You folks need to hit the bid today!

“It is simply a groupthink posse of spineless cowards who are petrified of a Wall Street hissy fit—–and are therefore willing to dispense whatever spurious word clouds they judge may be necessary to keep the gamblers hitting the “bid” until the next meeting.”

http://davidstockmanscontracorner.com/fed-statement-not-dovish-not-hawkish-just-gibberish/

 
Comment by Beer and Cigar Guy
2015-01-30 06:45:57

Saw this one early this morning in the local news:
http://www.mynews13.com/content/news/cfnews13/news/article.html/content/news/articles/cfn/2015/1/29/ocoee_squatting.html

Favorite parts:
“A couple was arrested earlier this month and charged with child neglect after police found them living in squalor in a home they didn’t own or rent.

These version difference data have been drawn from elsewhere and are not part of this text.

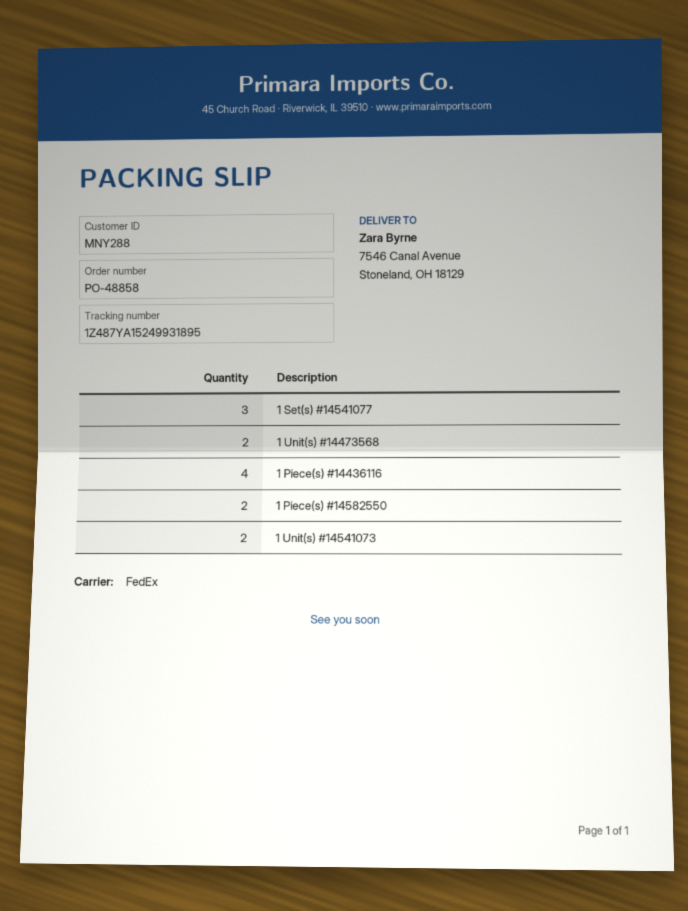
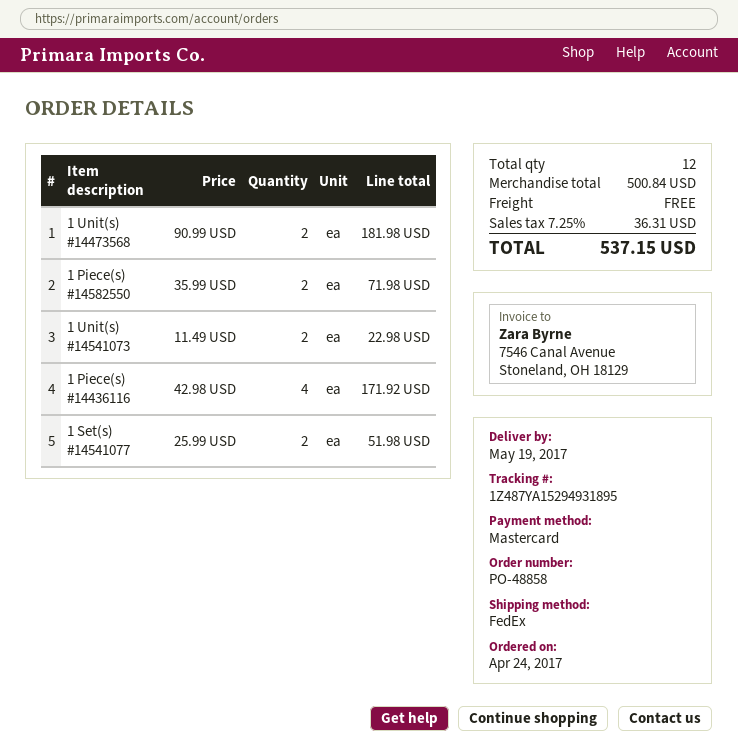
tracking number: 1Z487YA15249931895 -> 1Z487YA15294931895
1 Set(s) #14541077: 3 -> 2

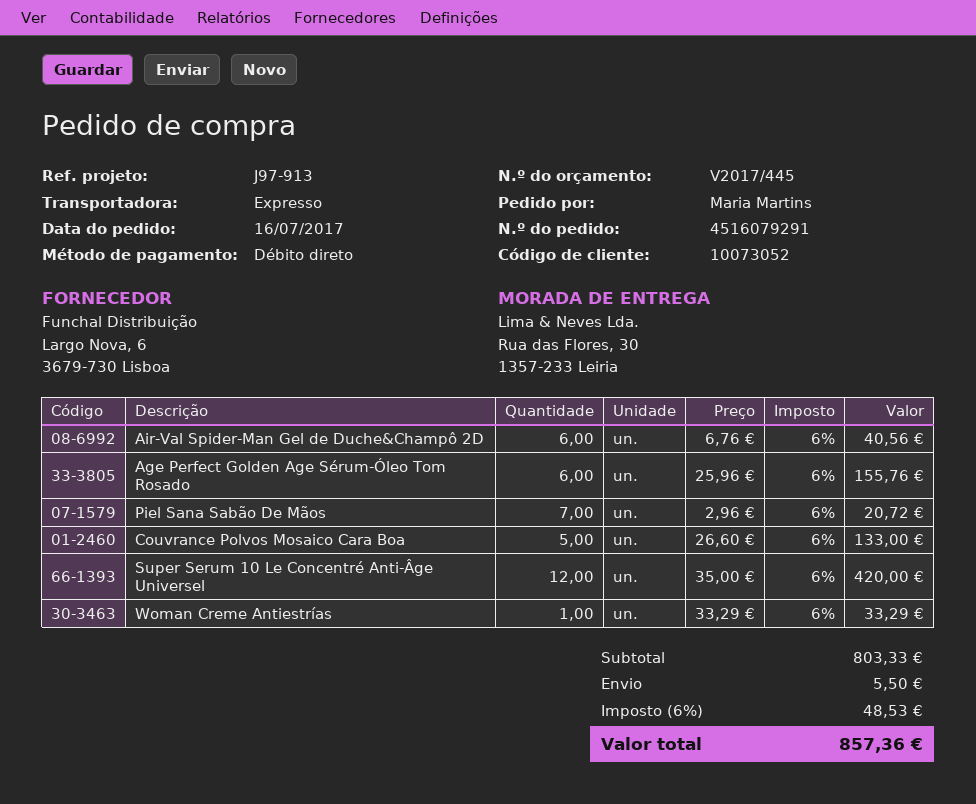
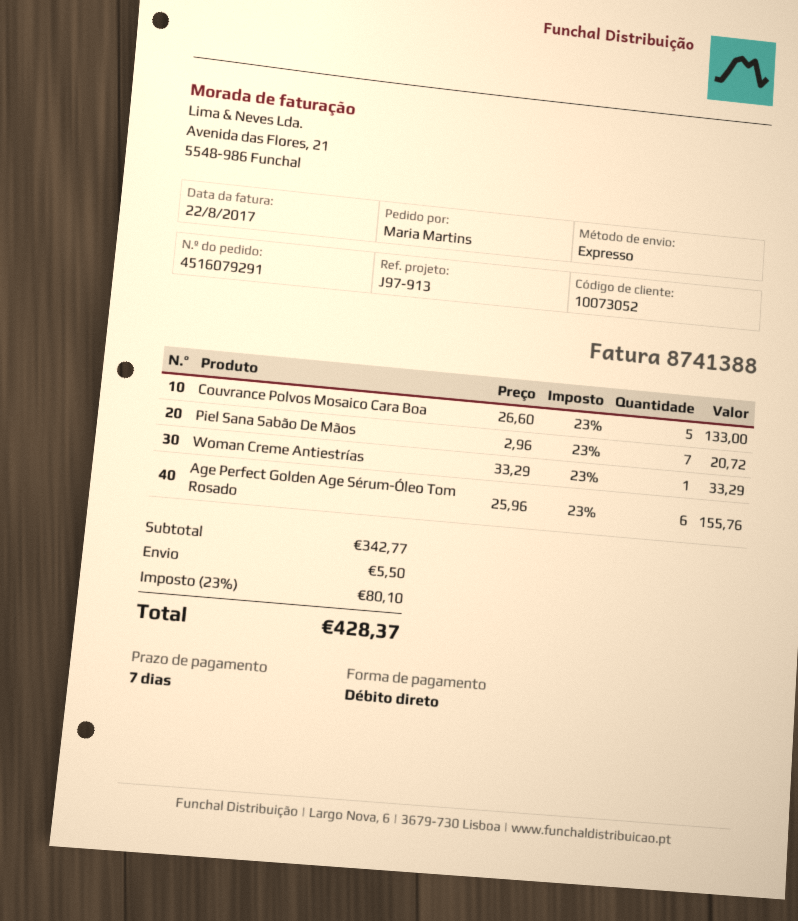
Air-Val Spider-Man Gel de Duche&Champô 2D: 6 x 6.76 = 40.56 -> none
Super Serum 10 Le Concentré Anti-Âge Universel: 12 x 35.00 = 420.00 -> none
subtotal: 803.33 -> 342.77
tax: 6% = 48.53 -> 23% = 80.10
total: 857.36 -> 428.37

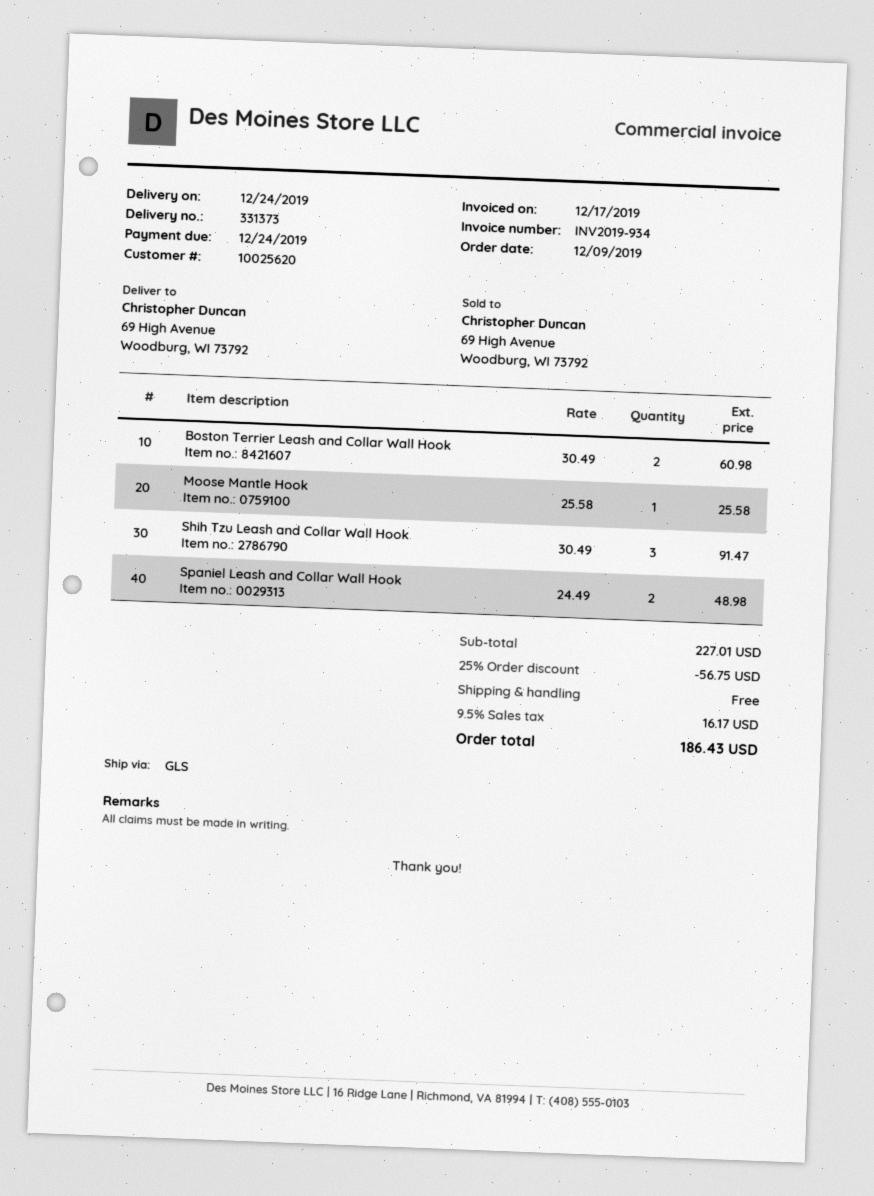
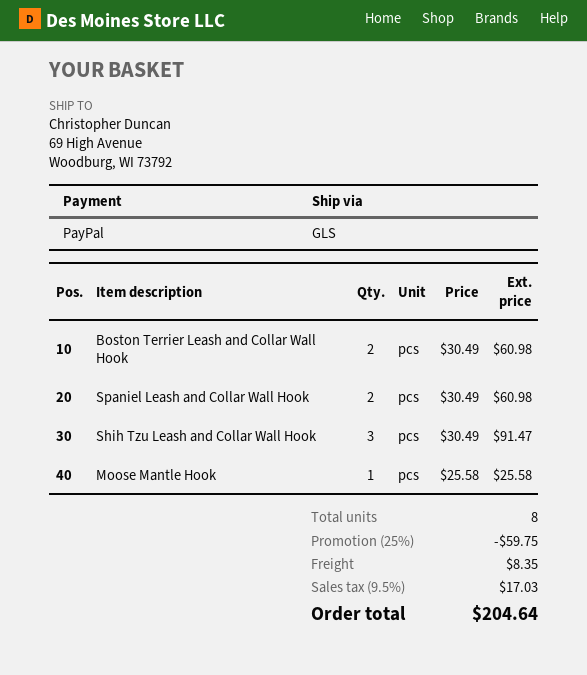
Spaniel Leash and Collar Wall Hook: 2 x 24.49 = 48.98 -> 2 x 30.49 = 60.98
discount: 25% = 56.75 -> 25% = 59.75
shipping: 0.00 -> 8.35
tax: 9.5% = 16.17 -> 9.5% = 17.03
total: 186.43 -> 204.64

Eboni Tucker-Smith and Daquan Smith were squatting in a home in a nice Ocoee neighborhood for months, and they could have continued living there if they weren’t living in filth.

Because six children were also living in the home, Ocoee police were forced to come in and arrest the couple.”

“…In Eboni’s situation, we have a bank that’s basically saying we are not going to foreclose on this house,” said Lt. Mike Bryant, of the Ocoee Police Department. “Then we have the owners, and the owners are saying, ‘I don’t want this,’ so she picked the right house at the right time.”

“…The problem has become so widespread in the city of Ocoee that officials passed an ordinance to deal with squatting.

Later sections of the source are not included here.